__Task to carry out__. Retype the listing found below exactly, but leave out each picture.

__Records to process__.
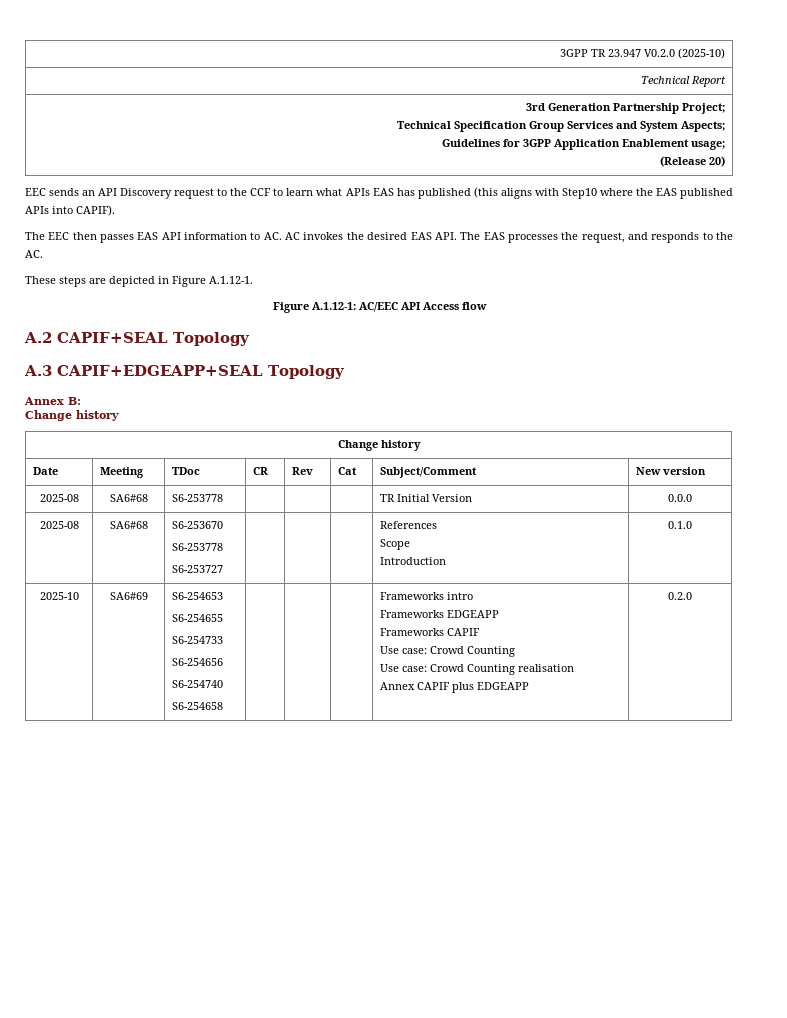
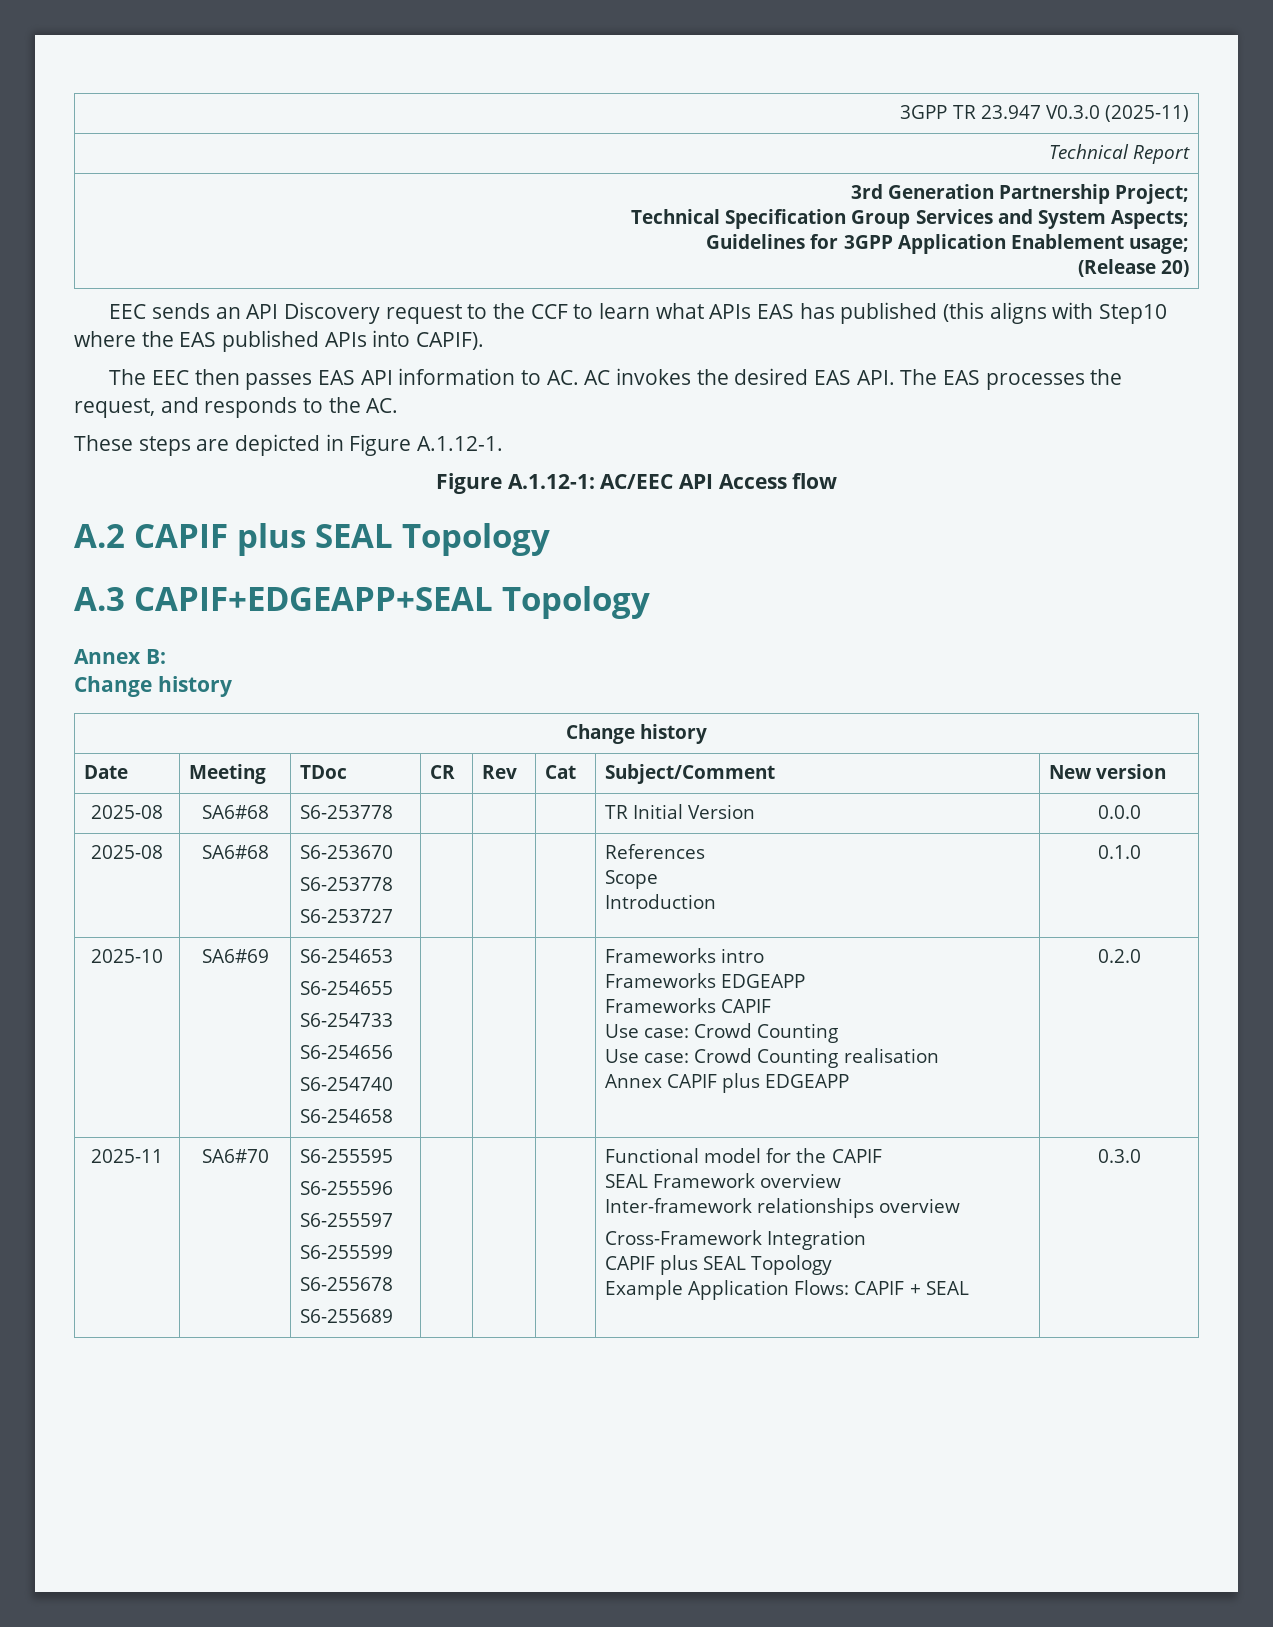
- 3GPP TR 23.947 V0.2.0 (2025-10)
+ 3GPP TR 23.947 V0.3.0 (2025-11)
- A.2 CAPIF+SEAL Topology
+ A.2 CAPIF plus SEAL Topology
+ 2025-11 | SA6#70 | S6-255595
+ S6-255596
+ S6-255597
+ S6-255599
+ S6-255678
+ S6-255689 | | | | Functional model for the CAPIF
+ SEAL Framework overview
+ Inter-framework relationships overview
+ Cross-Framework Integration
+ CAPIF plus SEAL Topology
+ Example Application Flows: CAPIF + SEAL | 0.3.0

__Exercise solution__.
- 3GPP TR 23.947 V0.2.0 (2025-10)
+ 3GPP TR 23.947 V0.3.0 (2025-11)
- A.2 CAPIF+SEAL Topology
+ A.2 CAPIF plus SEAL Topology
+ 2025-11 | SA6#70 | S6-255595
+ S6-255596
+ S6-255597
+ S6-255599
+ S6-255678
+ S6-255689 | | | | Functional model for the CAPIF
+ SEAL Framework overview
+ Inter-framework relationships overview
+ Cross-Framework Integration
+ CAPIF plus SEAL Topology
+ Example Application Flows: CAPIF + SEAL | 0.3.0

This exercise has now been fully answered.